In fact, do you think it is more appropriate to model this case with mixture distribution?

@colcarroll - in (1) what is the bug you are mentioning? Re (2) and (3) - once it is working, you are right, it is worth making proper TruncatedNormal, thanks for supplying the random function!

Sorry - I did not provide much context! We just merged to master pm.sample_prior_predictive that efficiently samples the prior predictive (but requires that a DensityDist has a .random method). It fails right now on this example for silly reasons, but https://github.com/pymc-devs/pymc3/pull/3045 fixes it.

I used that method to generate 4,000 draws from the prior predictive, and to make the above plot.

It would be interesting to model it as a mixture, but right now I think it is better to fixed the mixture parameter and try to make it work first

As for the scaling, I think you can check it by:

def logp_tr(x, mu, std, a, b, outliner_p):
    """ Define logp based on https://en.wikipedia.org/wiki/Truncated_normal_distribution"""
    f = pdf((x-mu)/std)/std/((cdf((b-mu)/std) - cdf((a-mu)/std)))
    return tt.switch(tt.or_(tt.lt(x, a), tt.gt(x, b)), tt.log(outliner_p), tt.log(f))

x = np.linspace(0, 25, 100)
plt.plot(x, tt.exp(logp_tr(x, mu, sigma, a, b, 1/1000*.01)).eval());

image

Which gives you an idea whether the implementation is correct or not.

I have quite a lot of difficulty sampling this model with NUTS, stronger regularization from the prior is definitively needed.

Thanks, I see. pm.sample_prior_predictive is handy!

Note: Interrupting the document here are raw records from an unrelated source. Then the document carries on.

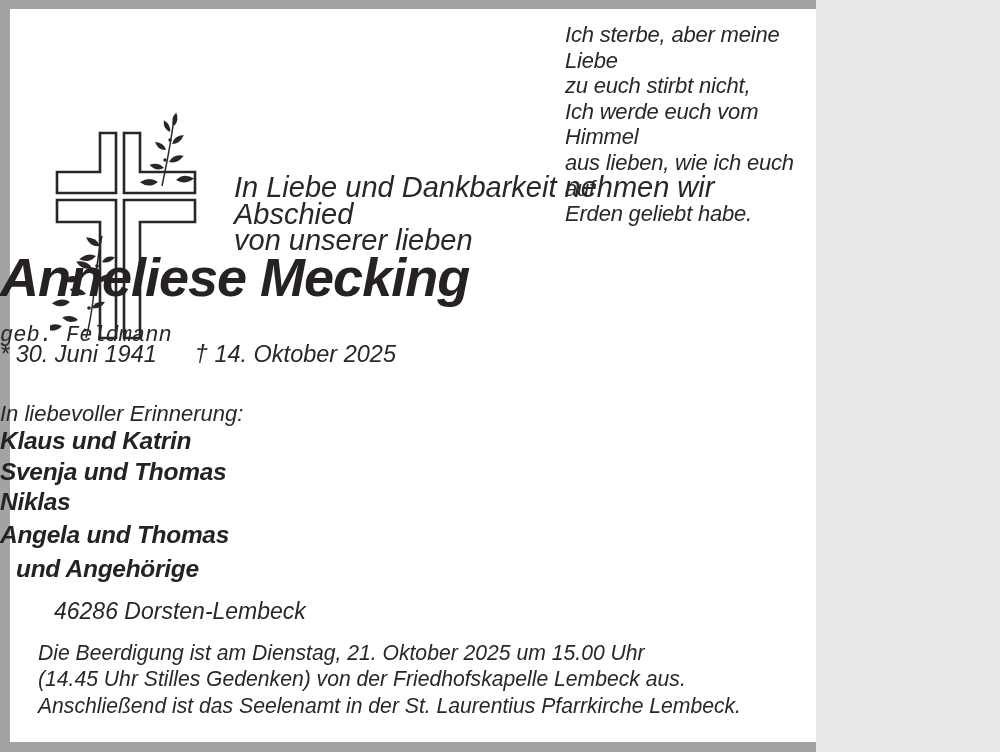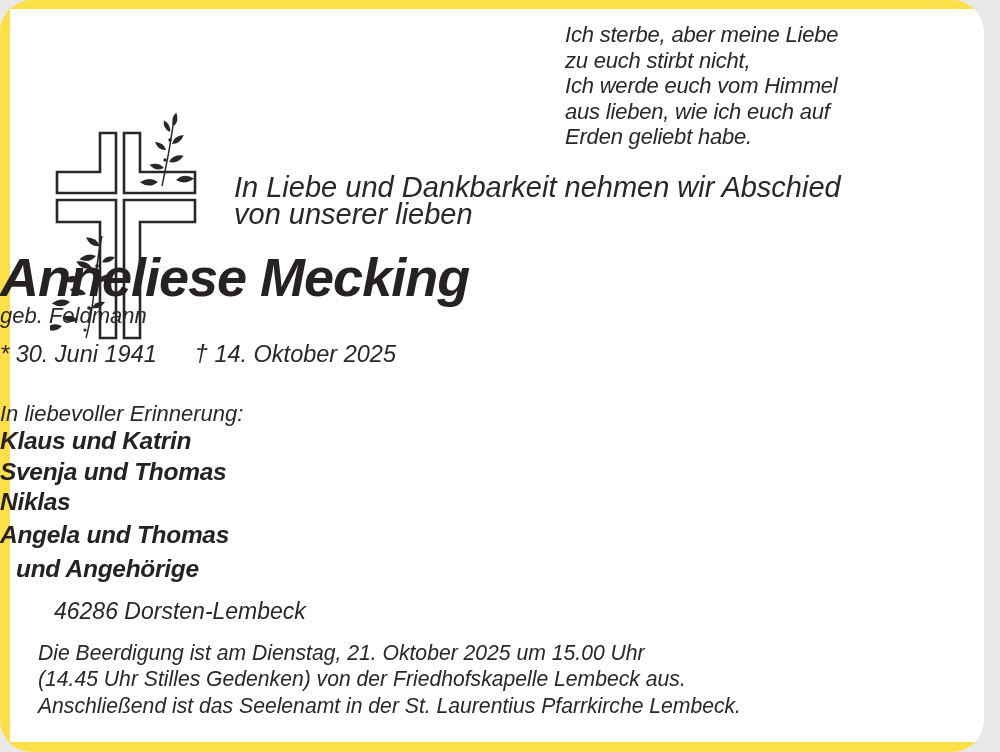--- a/index.html
+++ b/index.html
@@ -1,26 +1,25 @@
 <!DOCTYPE html>
 <html><head>
 <meta charset="utf-8">
 <style>
   * { margin: 0; padding: 0; box-sizing: border-box; }
   html, body { background: #e8e8e8; }
   .page {
     position: relative;
-    width: 984px;
+    width: 816px;
     height: 752px;
-    background: #fde047;
+    background: #a3a3a3;
     overflow: hidden;
     font-family: "Liberation Sans", "DejaVu Sans", sans-serif;
     font-style: italic;
     color: #2b2728;
-    border-radius: 32px;
   }
   .sheet {
     position: absolute;
     left: 10px; top: 9px;
     width: 980px; height: 733px;
     background: #ffffff;
   }
   .abs { position: absolute; }
 
   .epigraph {
@@ -39,21 +38,21 @@
 
   .centerline { left: 0; width: 1000px; text-align: left; }
 
   .deceased-name {
     top: 246px;
     font-size: 54px;
     font-weight: 700;
     letter-spacing: -1px;
     color: #262223;
   }
-  .maiden { top: 303px; font-size: 22px; }
+  .maiden { top: 323px; font-size: 22px; font-family: Liberation Mono, monospace; }
   .dates  { top: 341px; font-size: 23.5px; }
   .dates .gap { display: inline-block; width: 38px; }
 
   .remember-heading { top: 401px; font-size: 22px; }
   .mourner {
     font-size: 24.5px;
     font-weight: 700;
     letter-spacing: -0.3px;
     color: #262223;
   }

@junpenglao - thank you, this is very useful. I am starting to get results that make sense by playing with the scaling parameter ‘outliner_p’. Actually it makes sense that it shouldn’t be -infinity, since by specifying constant outliner_p we are specifying uniformly distributed noise? So this logp describes custom distribution which is truncated normal inside the bounds and noise outside of bounds?

Another question is if I want to refactor TruncatedNorm into proper class (together with @colcarroll’s code) and submit as a PR - do we actually need to decrease this parameter to -inf, or leave it as a choice to user?

Yep, I am setting the noise as a low probability, potentially if you change the scaling here it assign different weight to the mixture.

It would be useful to have a Truncated normal distribution, with either the lower bound, the upper bound, or both specified. I would suggested implementing one without the noise/outliner, as that would be a more general case.